People have been using sex toys almost as long as they've been masturbating: long before the invention of synthetic lube and phthalate-free superdongs, human beings have been sticking things inside themselves, things made of stone, tar, and ... yes, wood. If you find yourself longing for a simpler time, look no further than the Fling dildo. Part art object, part sex toy, the Fling is a hand crafted dildo made out of organic hardwoods from sustainable farms. Whether you're eco-friendly, plastic phobic, or just interested in trying out something different, it's a wonderful toy that's worth getting to know.
I must admit that when I first encountered the Fling, I was full of doubt. Would a wooden dildo actually feel good? Would I be able to sterilize it? Would it warp when I washed it? Would I get splinters in my cooch?
But within mere moments of insertion, all my doubts went away. To put it simply, this dildo feels really fucking good. Wide at the top, with a thin stem that leads into a nicely positioned handle, the Fling manages to make you feel pleasantly full while avoiding any painful "stretched out" sensations. Though insertion can be a little difficult, and requires some lube, when the Fling actually makes it inside it's well worth it.
(A tip for experienced fappers: once you have the Fling comfortably inserted, try rotating it 180 degrees. Surprise! You've just entered a whole new world of sensation. You can thank me later.)

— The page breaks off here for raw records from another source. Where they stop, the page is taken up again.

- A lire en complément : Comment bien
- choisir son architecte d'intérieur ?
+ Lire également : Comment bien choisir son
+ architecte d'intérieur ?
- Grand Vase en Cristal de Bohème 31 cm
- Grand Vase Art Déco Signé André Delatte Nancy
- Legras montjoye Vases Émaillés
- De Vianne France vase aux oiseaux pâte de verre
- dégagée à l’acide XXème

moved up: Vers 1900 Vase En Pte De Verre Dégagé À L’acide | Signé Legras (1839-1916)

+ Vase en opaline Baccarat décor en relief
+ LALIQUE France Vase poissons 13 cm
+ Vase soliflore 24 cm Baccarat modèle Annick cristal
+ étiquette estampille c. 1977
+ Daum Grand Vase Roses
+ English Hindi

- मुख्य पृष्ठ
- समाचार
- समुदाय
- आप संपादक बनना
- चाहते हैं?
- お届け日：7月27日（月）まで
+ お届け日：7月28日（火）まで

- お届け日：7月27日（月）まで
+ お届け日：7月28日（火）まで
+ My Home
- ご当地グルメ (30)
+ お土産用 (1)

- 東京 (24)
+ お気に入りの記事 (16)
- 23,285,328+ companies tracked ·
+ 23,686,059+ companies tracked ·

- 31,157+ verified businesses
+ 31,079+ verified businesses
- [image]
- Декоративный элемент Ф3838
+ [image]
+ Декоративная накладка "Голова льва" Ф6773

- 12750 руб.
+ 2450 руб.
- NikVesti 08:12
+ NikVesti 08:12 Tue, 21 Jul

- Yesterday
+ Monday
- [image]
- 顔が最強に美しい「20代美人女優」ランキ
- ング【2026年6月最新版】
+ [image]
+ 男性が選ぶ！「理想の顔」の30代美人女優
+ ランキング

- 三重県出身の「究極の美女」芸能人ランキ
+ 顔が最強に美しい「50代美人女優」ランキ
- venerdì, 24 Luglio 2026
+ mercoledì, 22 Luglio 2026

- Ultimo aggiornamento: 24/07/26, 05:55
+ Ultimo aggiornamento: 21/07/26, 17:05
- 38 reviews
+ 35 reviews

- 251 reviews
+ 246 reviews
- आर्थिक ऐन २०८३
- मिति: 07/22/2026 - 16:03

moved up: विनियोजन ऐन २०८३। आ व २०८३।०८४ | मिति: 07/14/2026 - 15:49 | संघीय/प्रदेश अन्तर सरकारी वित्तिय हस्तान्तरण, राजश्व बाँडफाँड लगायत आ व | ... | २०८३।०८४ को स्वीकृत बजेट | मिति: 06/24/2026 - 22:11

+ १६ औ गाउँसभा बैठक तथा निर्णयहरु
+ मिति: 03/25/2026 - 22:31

As an added bonus to its awesome functionality, the Fling's beautiful form makes it a definite contender for the Discreet Sex Toy award: to those who aren't in the know, it looks like a carved wooden objet d'art. So if you forget to stow it away, no one will be the wiser. (Unless carved wooden hippie art isn't your style. Then you might find yourself faced with a few questions.)
The Fling is coated in Lubrosity, a trademarked finish that's chemical/bacteria-resistant, waterproof, hypoallergenic, and phthalate-free. Translation: it can be sterilized (wash it well or use an antiseptic cleaner), is shower friendly, and probably won't give you cancer. It also happens to be compatible with all types of lubricant. Score one for old fashioned materials!